• Exercise brief:
Using the entries below, write out the line with "top: 66px ->", the line with "ipsum dolor sit", and every line in between, exactly as each is written.

Exercise input below:

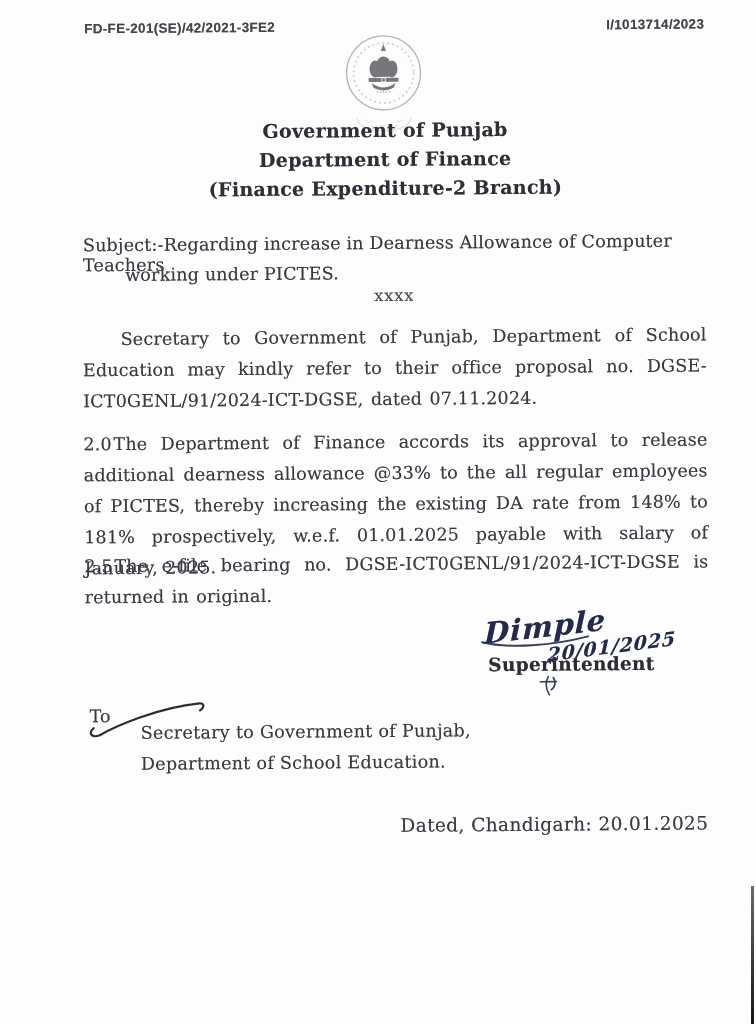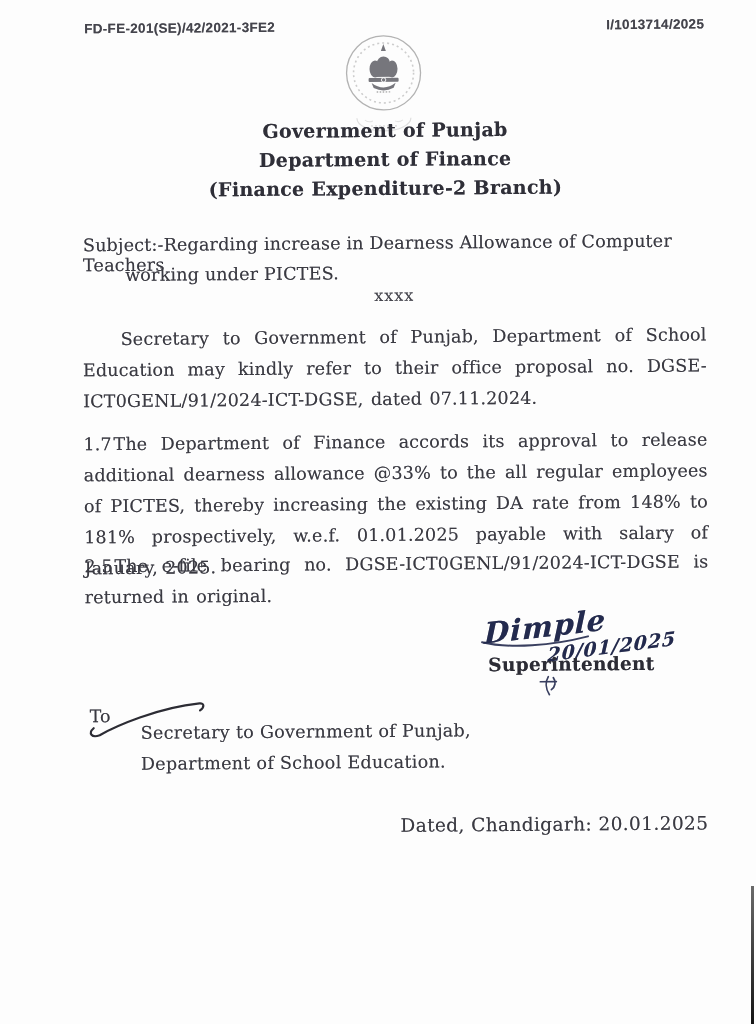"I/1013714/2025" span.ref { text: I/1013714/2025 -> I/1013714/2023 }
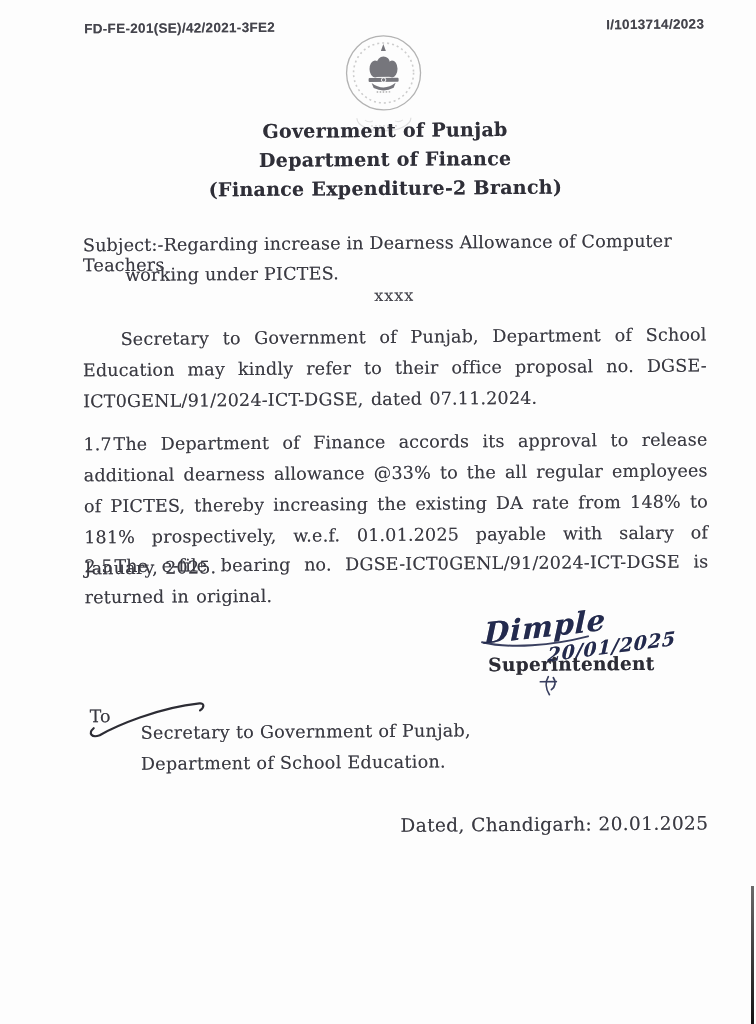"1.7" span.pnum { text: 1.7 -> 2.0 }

End of Exercise input.
Exercise input below:

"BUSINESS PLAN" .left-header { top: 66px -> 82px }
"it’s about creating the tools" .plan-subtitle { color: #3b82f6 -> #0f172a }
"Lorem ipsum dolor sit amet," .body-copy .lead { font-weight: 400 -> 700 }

End of Exercise input.

• Written solution:
"BUSINESS PLAN" .left-header { top: 66px -> 82px }
"it’s about creating the tools" .plan-subtitle { color: #3b82f6 -> #0f172a }
"Lorem ipsum dolor sit amet," .body-copy .lead { font-weight: 400 -> 700 }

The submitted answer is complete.